WHAT IS BEING ASKED
Return exactly the run of lines that begins at the line containing "font-style: italic ->" and ends at the last line of the material below; pictures stay out.

SUPPLIED ENTRIES
------------------------
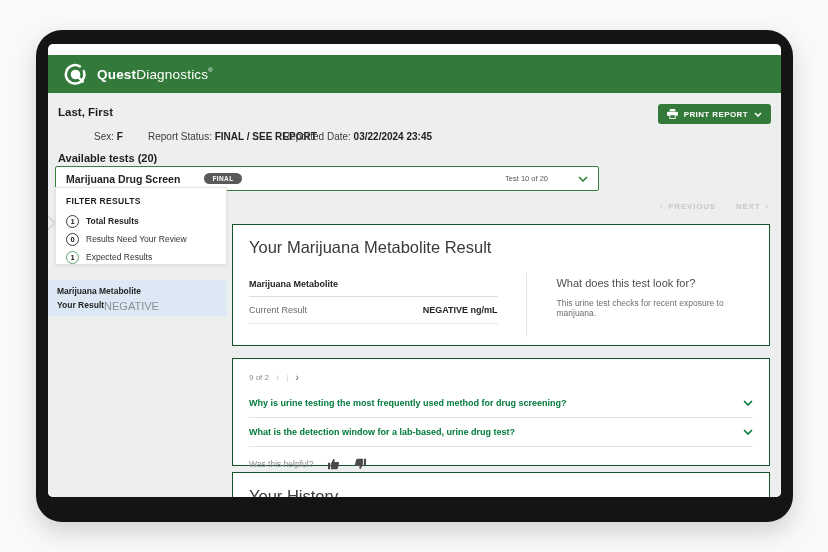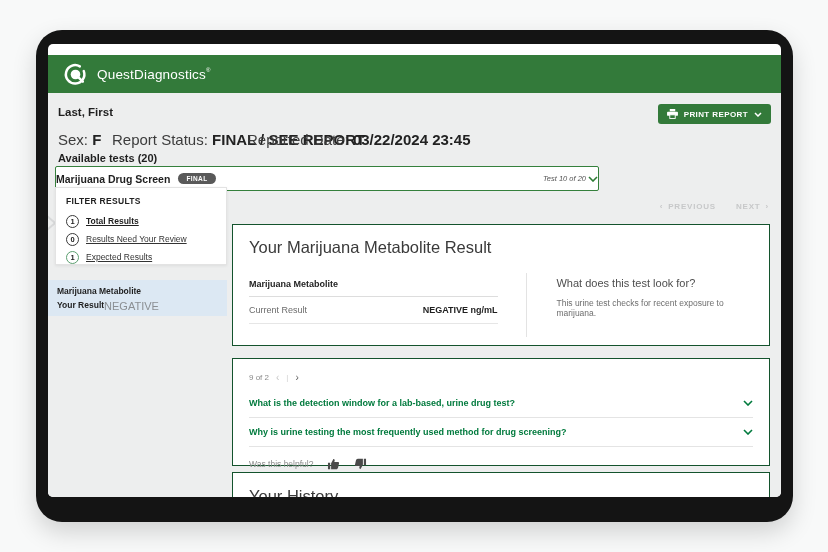"Quest" .brand b { font-weight: normal -> bold }
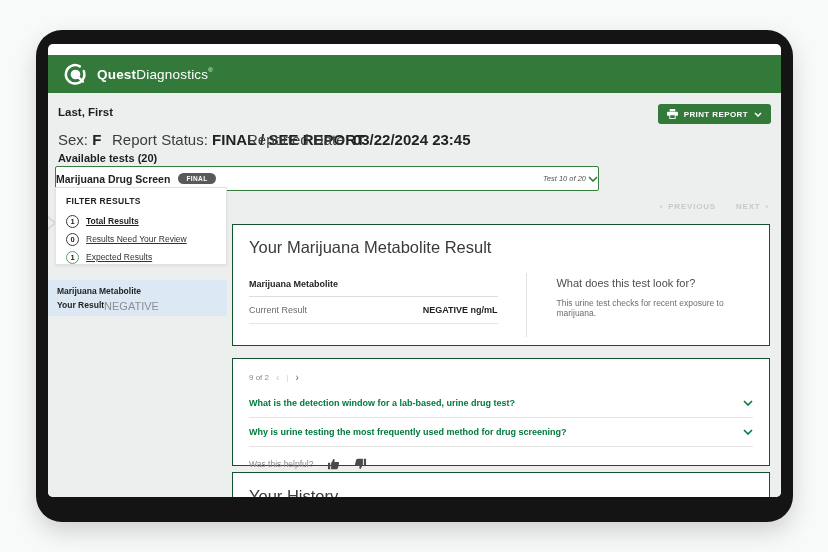"Sex: F" .meta { font-size: 15px -> 10px; margin-left: none -> 36px }
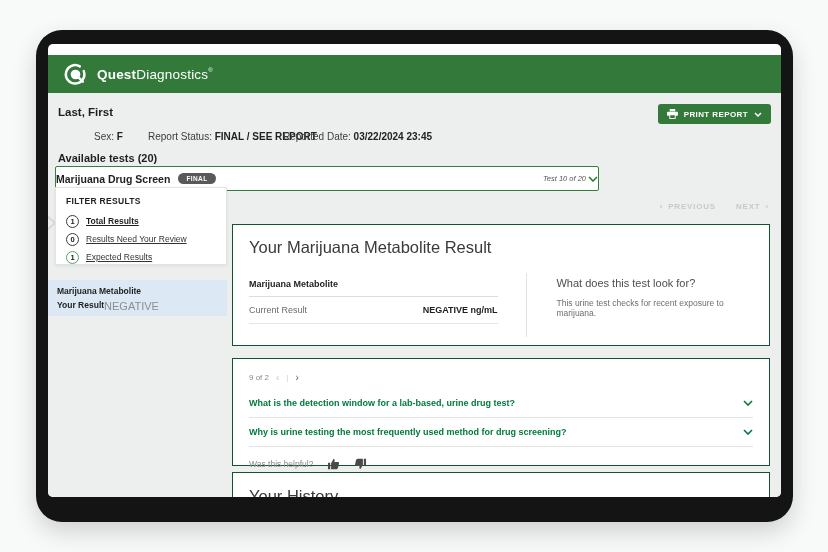"Marijuana Drug Screen" .test-selector { gap: none -> 16px; padding: 0 0 -> 0 10px }
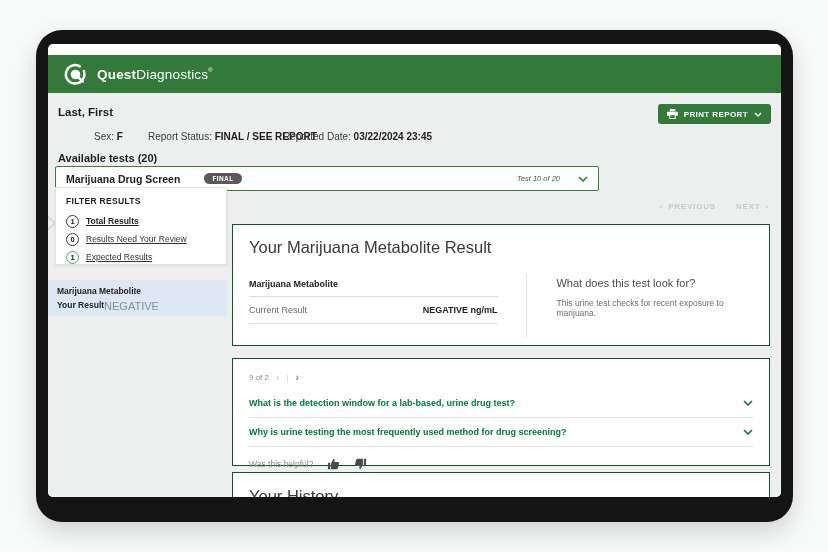"Test 10 of 20" .test-pos { font-style: italic -> none; margin-right: 2px -> 14px }
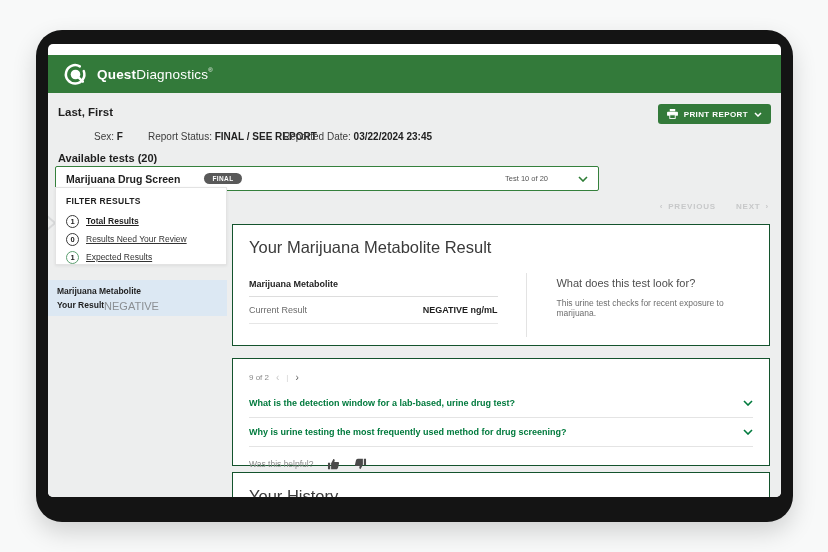"Total Results" .filter-label { text-decoration: underline -> none }
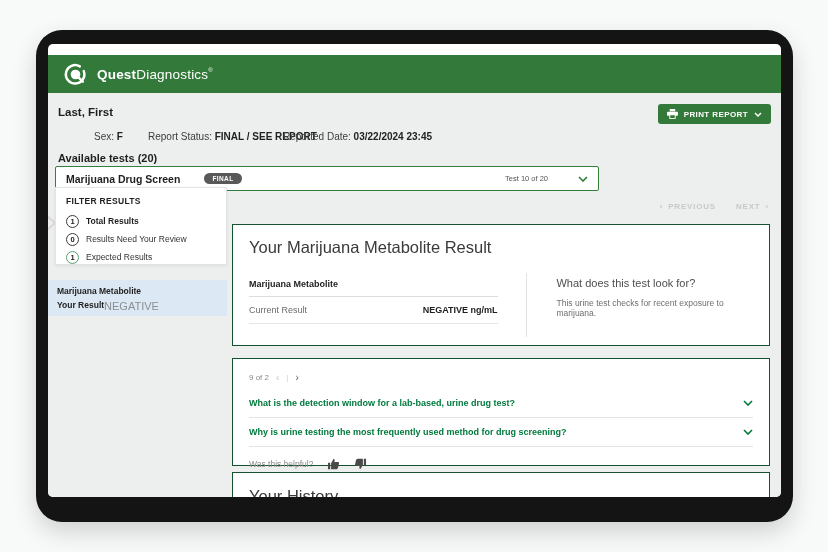"What is the detection window" div.faq-row { order: before "Why is urine testing the" -> after "Why is urine testing the" }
------------------------
SOLUTION FOR THIS TASK
"Test 10 of 20" .test-pos { font-style: italic -> none; margin-right: 2px -> 14px }
"Total Results" .filter-label { text-decoration: underline -> none }
"What is the detection window" div.faq-row { order: before "Why is urine testing the" -> after "Why is urine testing the" }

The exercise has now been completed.